• Task instructions
From the entries below, retype only the lines from the one with "-> [754,93,938,111] json(:issue_add_comment)" through the one with "-> [656,325,731,341] [comment]", exactly as written.

• Given records
◆ ◆ ◆ ◆ ◆

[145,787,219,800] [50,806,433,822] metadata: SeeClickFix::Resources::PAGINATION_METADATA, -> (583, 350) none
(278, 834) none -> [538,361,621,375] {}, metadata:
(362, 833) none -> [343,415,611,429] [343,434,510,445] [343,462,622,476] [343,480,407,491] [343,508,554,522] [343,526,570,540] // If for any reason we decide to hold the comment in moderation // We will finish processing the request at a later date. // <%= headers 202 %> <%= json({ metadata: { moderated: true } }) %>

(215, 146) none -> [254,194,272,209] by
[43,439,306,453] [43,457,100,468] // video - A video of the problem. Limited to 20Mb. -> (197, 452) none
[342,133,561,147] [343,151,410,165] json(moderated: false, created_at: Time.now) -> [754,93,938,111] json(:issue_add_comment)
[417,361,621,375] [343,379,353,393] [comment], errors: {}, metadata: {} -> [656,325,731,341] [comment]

◆ ◆ ◆ ◆ ◆

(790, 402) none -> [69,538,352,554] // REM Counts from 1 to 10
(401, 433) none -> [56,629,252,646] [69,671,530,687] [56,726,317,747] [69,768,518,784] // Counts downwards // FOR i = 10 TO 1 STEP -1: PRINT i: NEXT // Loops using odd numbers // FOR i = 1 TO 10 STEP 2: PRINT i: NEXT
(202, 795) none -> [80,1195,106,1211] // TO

◆ ◆ ◆ ◆ ◆

• Exercise output
[342,133,561,147] [343,151,410,165] json(moderated: false, created_at: Time.now) -> [754,93,938,111] json(:issue_add_comment)
[417,361,621,375] [343,379,353,393] [comment], errors: {}, metadata: {} -> [656,325,731,341] [comment]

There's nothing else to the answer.